By broadening the analysis across scales and developing deeper understanding at each level, this collection of annotations will demonstrate the responsibility of the U.S. federal government for how COVID-19 is unfolding in the Navajo Nation. In what follows, I will identify specific strategies of the “politics of time” (Kirsch 2014) and the “lateness” of late industrialism (Fortun 2014) that inhere in the settler colonial “logic of elimination” of Indigenous peoples (Wolfe 2006), as enacted by the U.S. federal government, and indexed by compounding environmental health vulnerabilities. By shifting the ethnographic gaze from the long history of pathological studies of Diné people, and Indigenous peoples across the U.S., to the external forces compounding on the Navajo Nation, we will be able to see the dominant formation of energy geopolitics that is almost a century old. Power lines are the obvious indicators, as Andrew Needham points out, which are a seemingly banal infrastructure that connects the Navajo Nation to Phoenix, Arizona and other cities in the U.S. Southwest as they contour the uneven gradients of energy and political power, and trace the dualistic process of “accumulation by dispossession” (Harvey 2004). My central argument follows Dana Powell’s notion that, in the Navajo Nation, “energy is politics”—that is, “energy itself is at the heart of the Navajo Nation’s political existence,” and it is of broader cosmopolitical significance in Dinétah (Powell 2018:29; original emphasis).

What we will notice in the emergency public health response of the federal government, and the Trump administration in particular, is a double-vision for the Navajo Nation.

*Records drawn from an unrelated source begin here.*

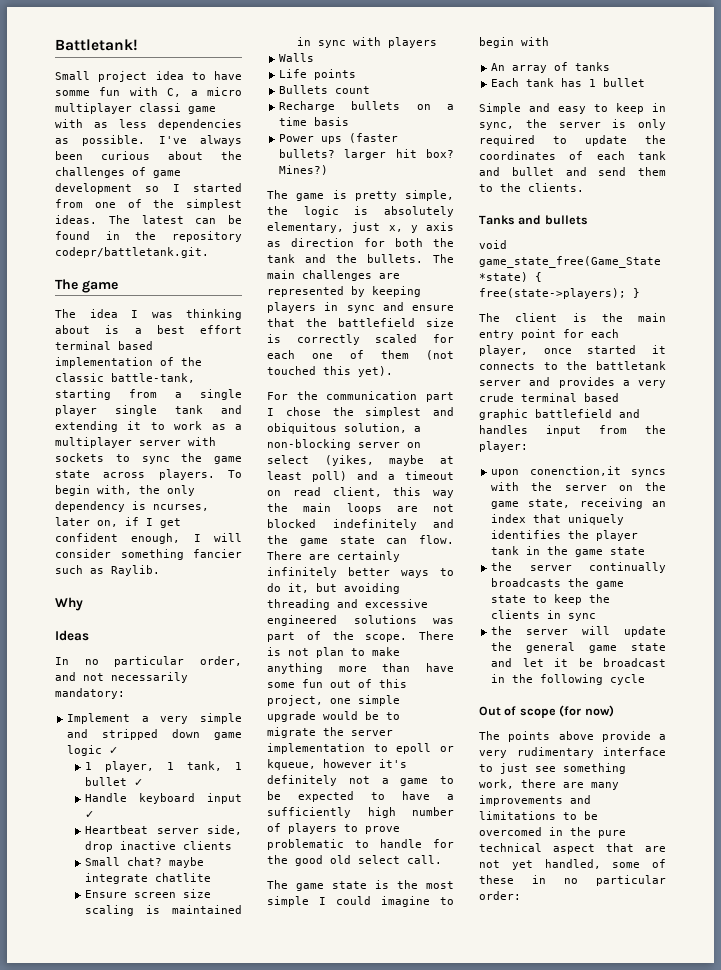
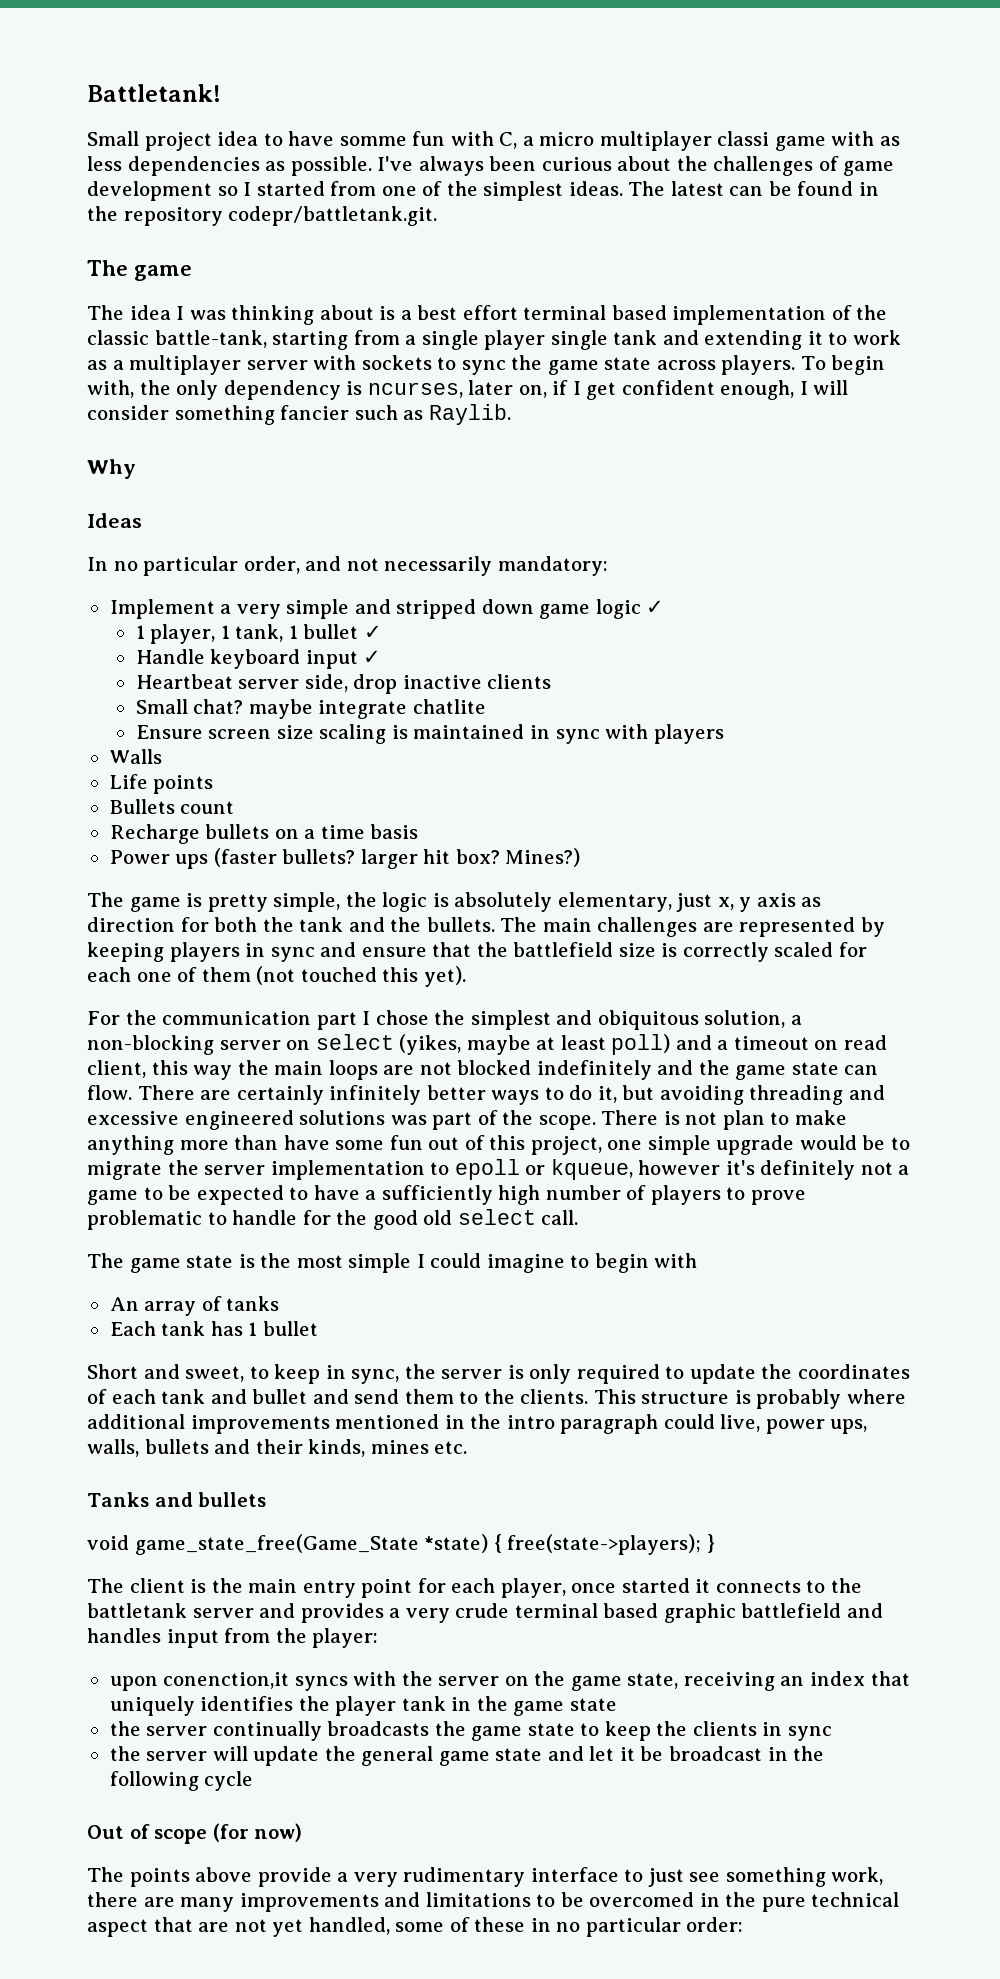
- Simple and easy to keep in sync, the server is only required to update the coordinates of each tank and bullet and send them to the clients.
+ Short and sweet, to keep in sync, the server is only required to update the coordinates of each tank and bullet and send them to the clients. This structure is probably where additional improvements mentioned in the intro paragraph could live, power ups, walls, bullets and their kinds, mines etc.

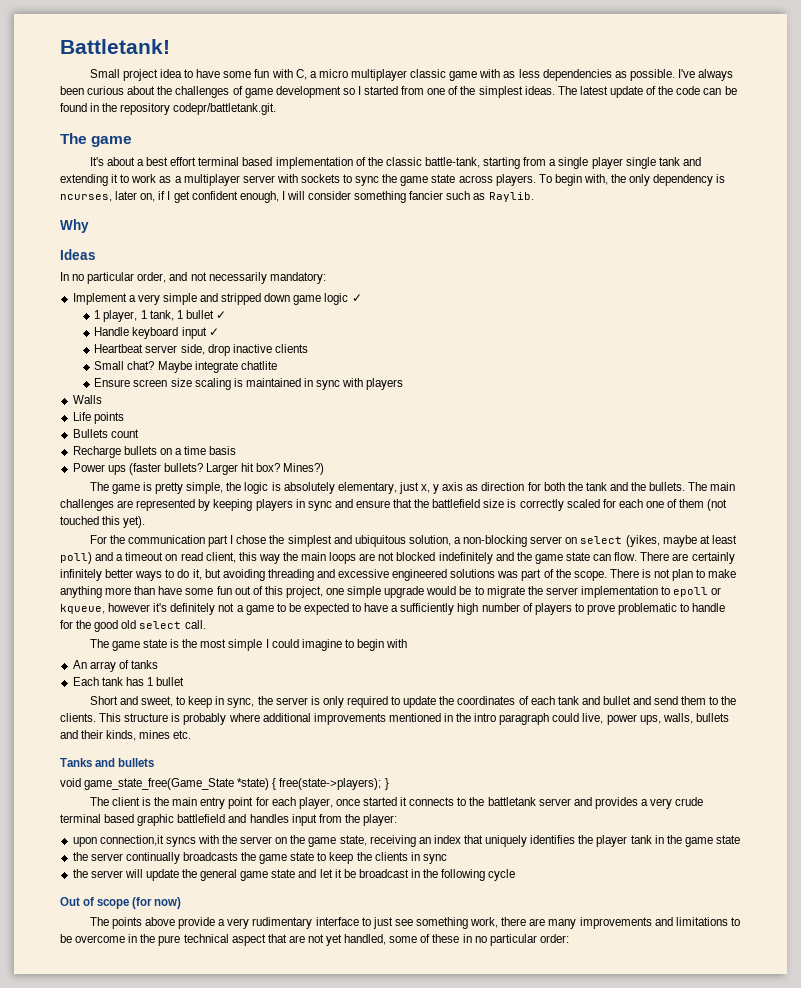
- Small project idea to have somme fun with C, a micro multiplayer classi game with as less dependencies as possible.
+ Small project idea to have some fun with C, a micro multiplayer classic game with as less dependencies as possible.
- The latest can be found in the repository codepr/battletank.git.
+ The latest update of the code can be found in the repository codepr/battletank.git.
- The idea I was thinking about is a best effort terminal based implementation of the classic battle-tank, starting from a single player single tank and extending it to work as a multiplayer server with sockets to sync the game state across players.
+ It's about a best effort terminal based implementation of the classic battle-tank, starting from a single player single tank and extending it to work as a multiplayer server with sockets to sync the game state across players.
- Small chat? maybe integrate chatlite
+ Small chat? Maybe integrate chatlite
- Power ups (faster bullets? larger hit box?
+ Power ups (faster bullets? Larger hit box?
- For the communication part I chose the simplest and obiquitous solution, a non-blocking server on select (yikes, maybe at least poll) and a timeout on read client, this way the main loops are not blocked indefinitely and the game state can flow.
+ For the communication part I chose the simplest and ubiquitous solution, a non-blocking server on select (yikes, maybe at least poll) and a timeout on read client, this way the main loops are not blocked indefinitely and the game state can flow.
- upon conenction,it syncs with the server on the game state, receiving an index that uniquely identifies the player tank in the game state
+ upon connection,it syncs with the server on the game state, receiving an index that uniquely identifies the player tank in the game state
- The points above provide a very rudimentary interface to just see something work, there are many improvements and limitations to be overcomed in the pure technical aspect that are not yet handled, some of these in no particular order:
+ The points above provide a very rudimentary interface to just see something work, there are many improvements and limitations to be overcome in the pure technical aspect that are not yet handled, some of these in no particular order:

As the pandemic rapidly unfolded, the environmental and public health of Diné people—what Powell refers to as “the true body politic”—was put at risk, rendered invisible, forgotten and ignored, or as Eryn Wise articulates, “treated as sacrifice zones for the pandemic,” echoing the discourse surrounding a legacy of “radioactive nation building” (Masco 2006). As Indigenous peoples and public health disappeared as a priority from the purview of the feds, the energy resources of the region simultaneously became a geopolitical target of intensive extraction. Reading between these two lines of forgetting Indigenous health and rendering energy resources legible for extraction offers unique insight into the governance style of the current administration; it also reveals the toxic infrastructures that shape pre-existing environmental health conditions (e.g., coal mines and power plants, abandoned uranium mines and mill tailings sites, and national “sacrifice zones” from Cold War nuclear weapons manufacturing and experimenting).

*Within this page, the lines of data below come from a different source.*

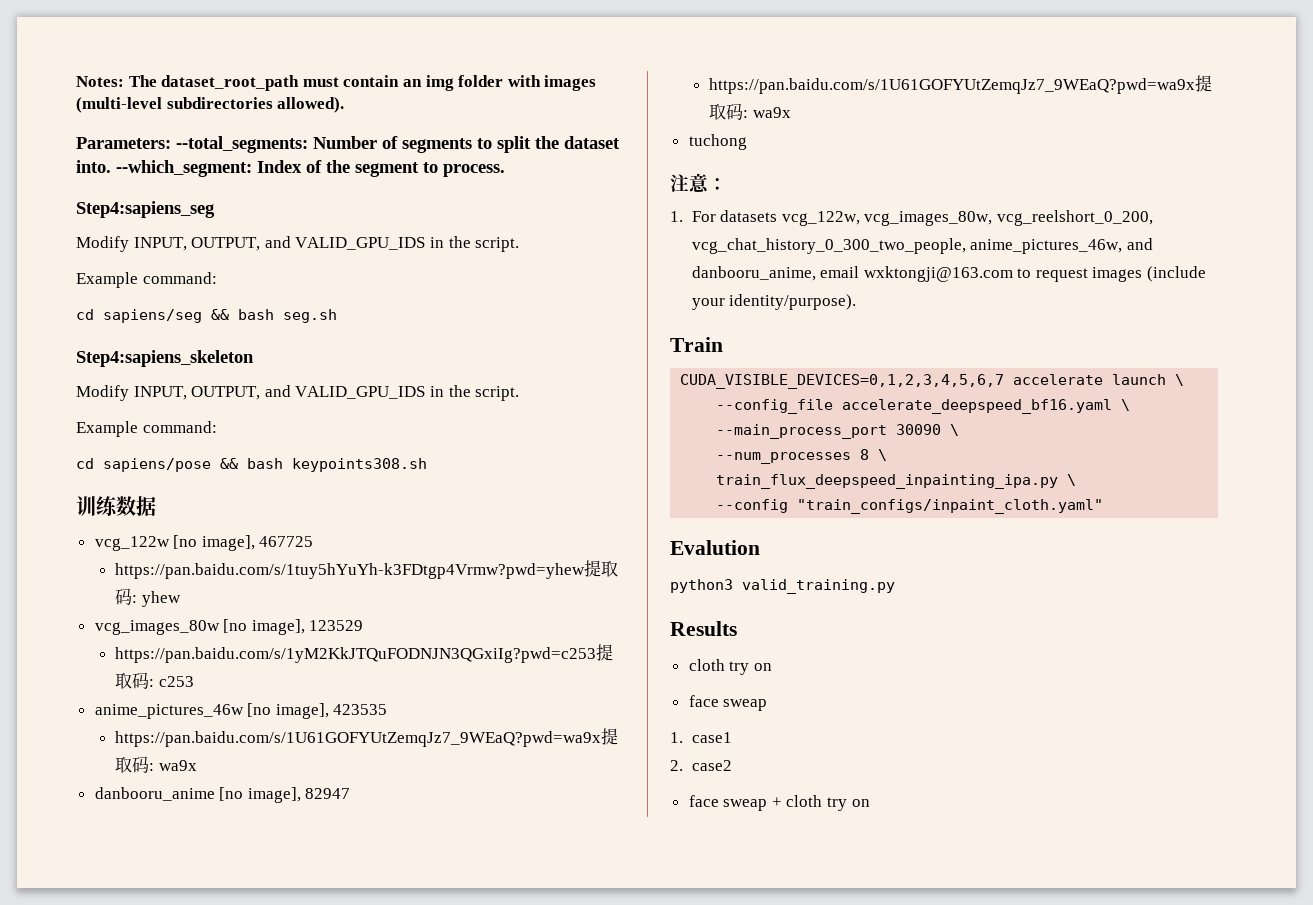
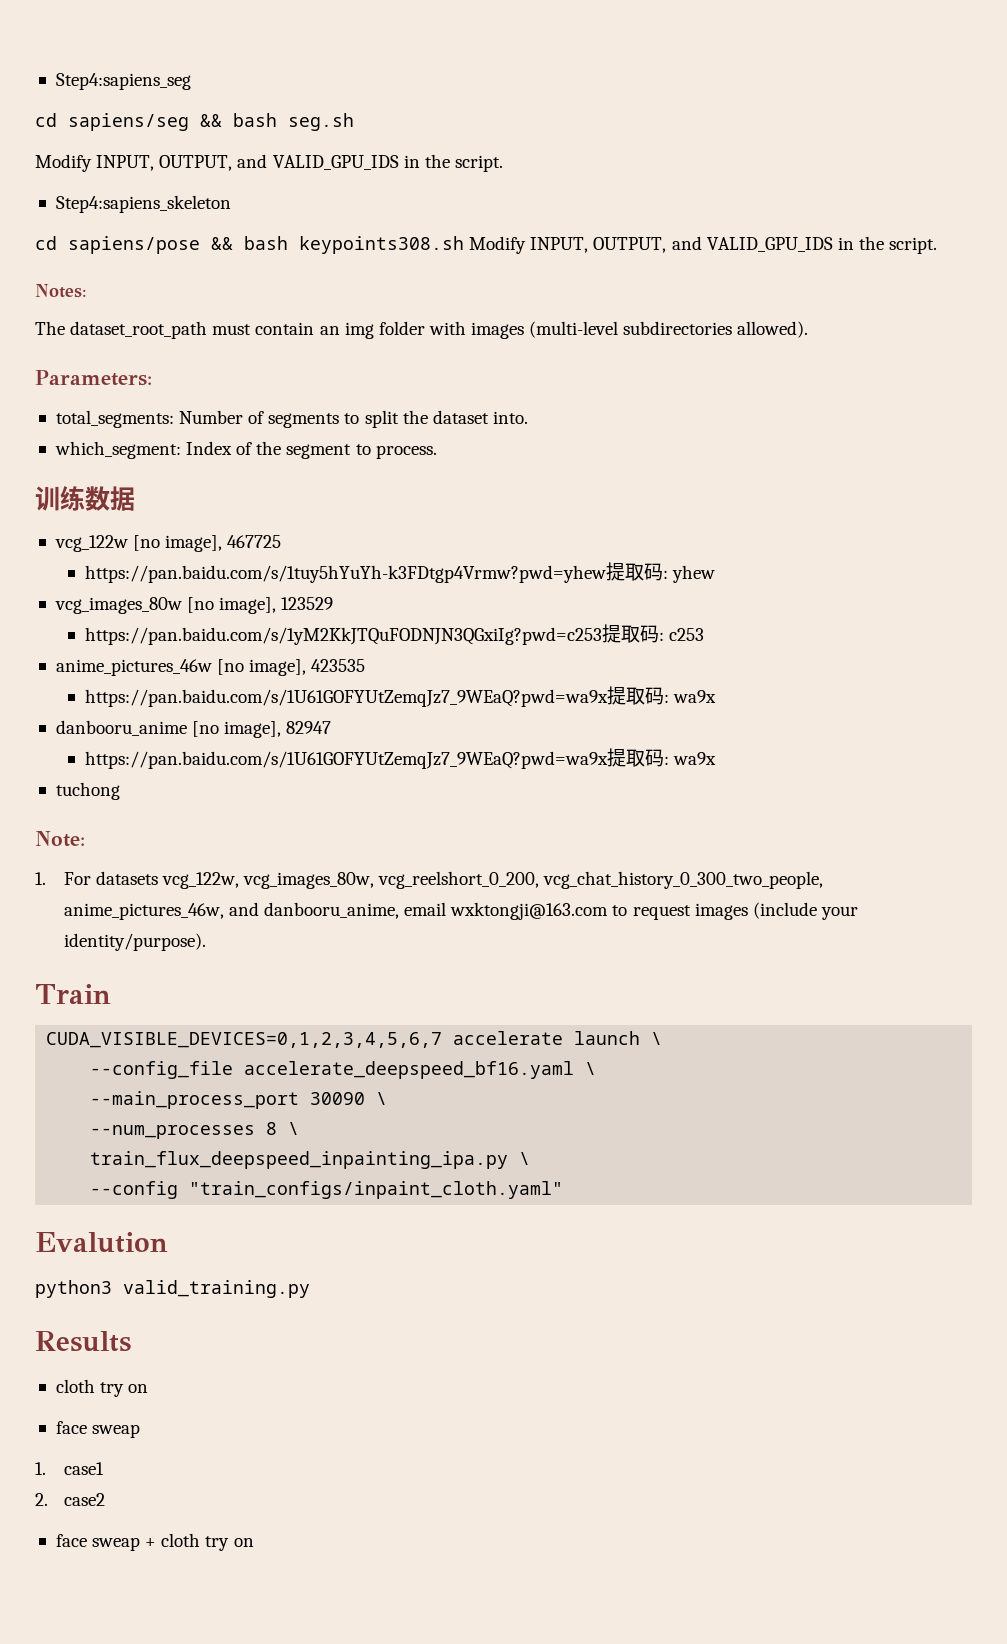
+ Step4:sapiens_seg
+ cd sapiens/seg && bash seg.sh
+ Modify INPUT, OUTPUT, and VALID_GPU_IDS in the script.
+ Step4:sapiens_skeleton
+ cd sapiens/pose && bash keypoints308.sh Modify INPUT, OUTPUT, and VALID_GPU_IDS in the script.
- Notes: The dataset_root_path must contain an img folder with images (multi-level subdirectories allowed).
+ Notes:
+ The dataset_root_path must contain an img folder with images (multi-level subdirectories allowed).
- Parameters: --total_segments: Number of segments to split the dataset into. --which_segment: Index of the segment to process.
+ Parameters:
+ total_segments: Number of segments to split the dataset into.
+ which_segment: Index of the segment to process.
- Step4:sapiens_seg
- Modify INPUT, OUTPUT, and VALID_GPU_IDS in the script.
- Example command:
- cd sapiens/seg && bash seg.sh
- Step4:sapiens_skeleton
- Modify INPUT, OUTPUT, and VALID_GPU_IDS in the script.
- Example command:
- cd sapiens/pose && bash keypoints308.sh
- 注意：
+ Note:

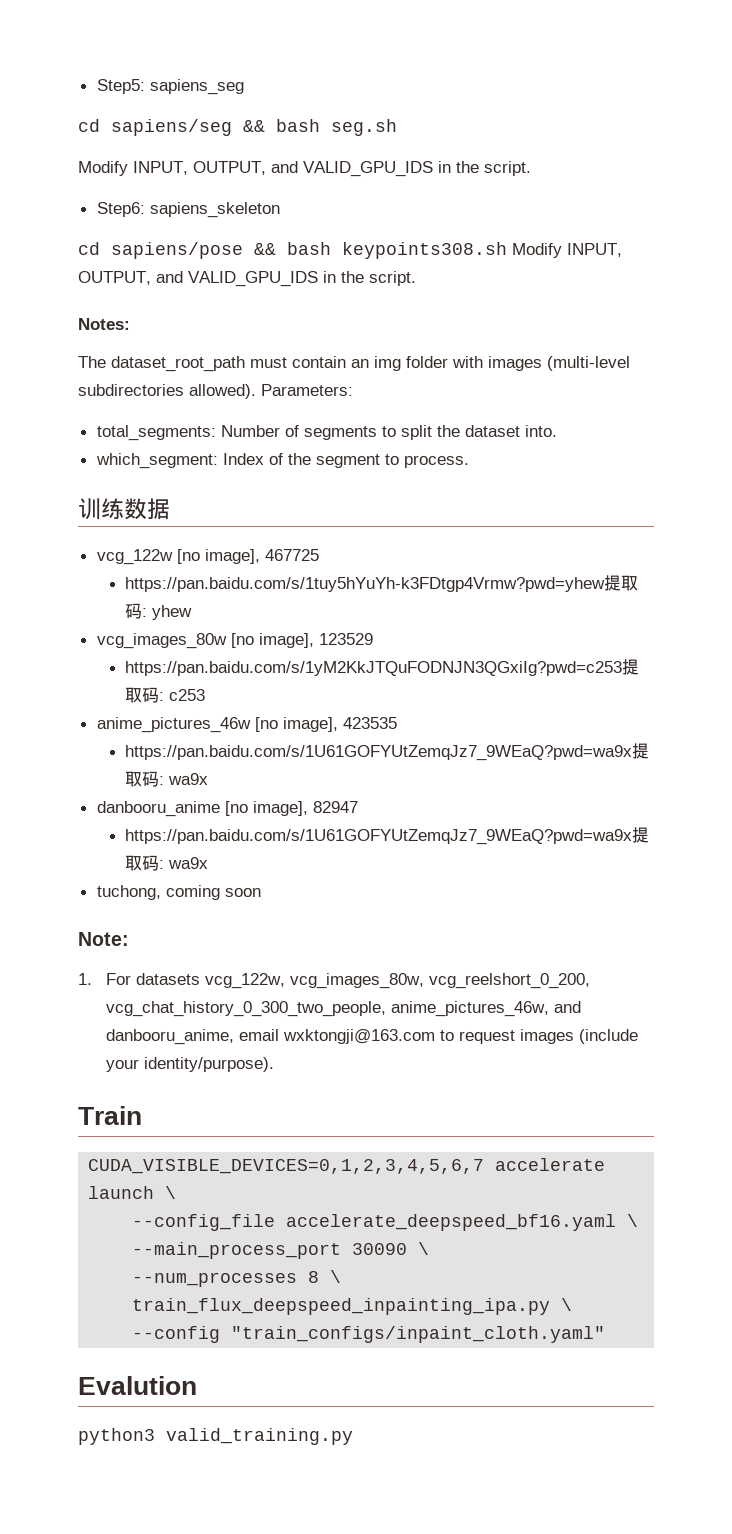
- Step4:sapiens_seg
+ Step5: sapiens_seg
- Step4:sapiens_skeleton
+ Step6: sapiens_skeleton
- The dataset_root_path must contain an img folder with images (multi-level subdirectories allowed).
- Parameters:
+ The dataset_root_path must contain an img folder with images (multi-level subdirectories allowed). Parameters:
- tuchong
+ tuchong, coming soon
- Results
- cloth try on
- face sweap
- 1. case1
- 2. case2
- face sweap + cloth try on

During the most urgent moments of the pandemic, the federal government was actively engaged in the promotion of resource extraction in the region, from uranium to oil and gas. The Navajo Nation is a place that temporarily disappeared from the purview of the federal government as a national health crisis, in a region that simultaneously became the focus of federal support for uranium mining. This cluster of annotations will highlight the double vision for the Navajo Nation that has emerged in the wake of the pandemic: The first step was the ignorance and refusal of the federal government to recognize and fulfill their responsibility to support Indigenous nations of the United States in a timely manner. In this case, timing was key.